Marilyn Robinson’s hit book Gilead and two companion novels are set in 1956 in a small rural town that seems idyllic on the surface but where fear lurks beneath. Margaret Atwood’s The Handmaid’s Tale takes place in a dystopian future where the fear is obvious. In these days, when fear is a dominant emotion and driver, the novels as well as the hit HBO show based on Atwood’s book summon us to fearless truth-telling and stubborn grace even as we cry out the question posed by “the weeping prophet” Jeremiah, “Is there no balm in Gilead?”
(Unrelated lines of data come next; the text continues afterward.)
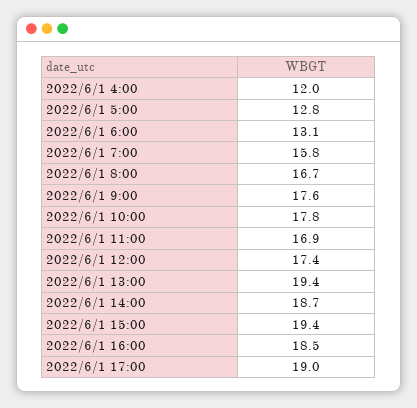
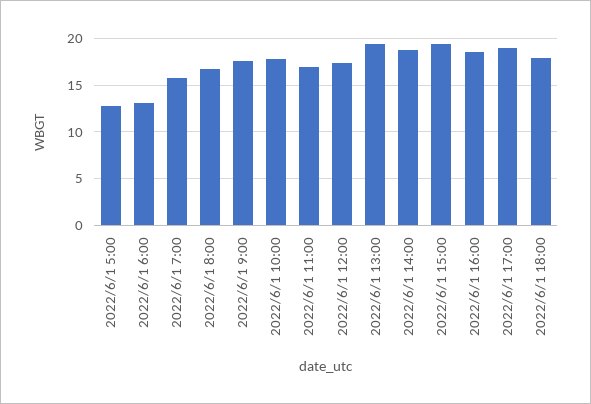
2022/6/1 4:00: 12 -> none
2022/6/1 18:00: none -> 18

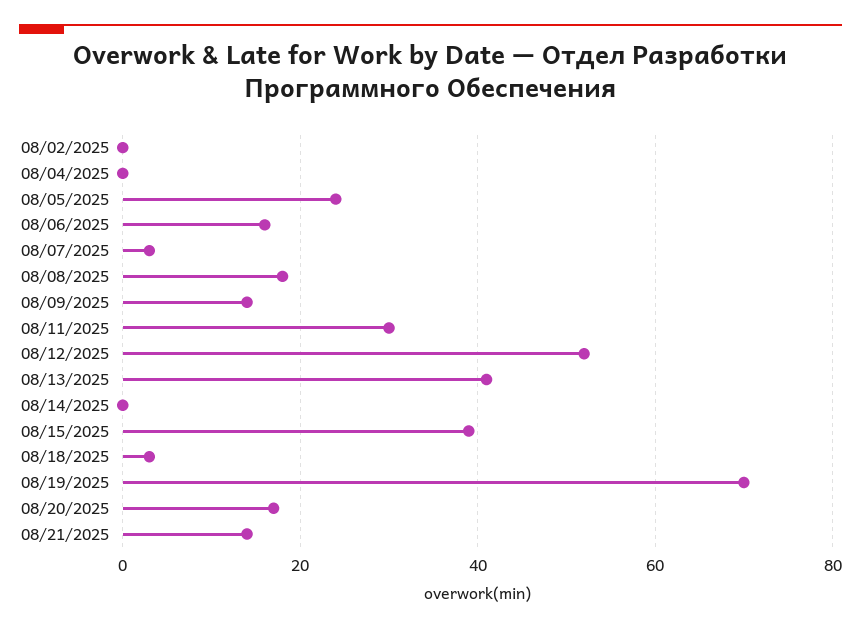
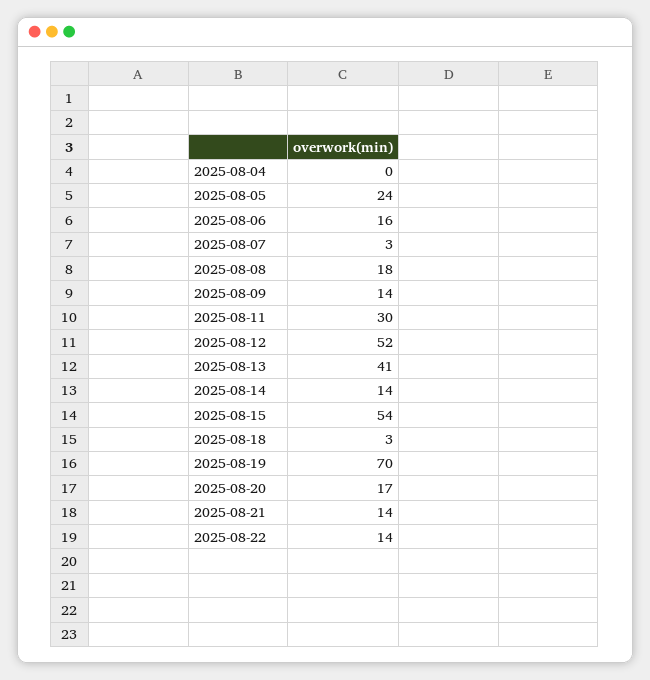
08/02/2025: 0 -> none
08/14/2025: 0 -> 14
08/15/2025: 40 -> 54
2025-08-22: none -> 14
From the article: “Yet for all of their history of tolerance and agitation for the Union’s side in the war, their heritage as a stop on the Underground Railroad, the town of Gilead is not going to be ready for Jack Boughton to bring home his black family. Ames, after thinking about it, tells him as much. Jack, a native of Gilead, knows it already. Even in the ‘shining star of radicalism’ of Iowa, as President Ulysses S. Grant once called it, belief in liberty and belief in equality run along separate rails separated by fear and mistrust.”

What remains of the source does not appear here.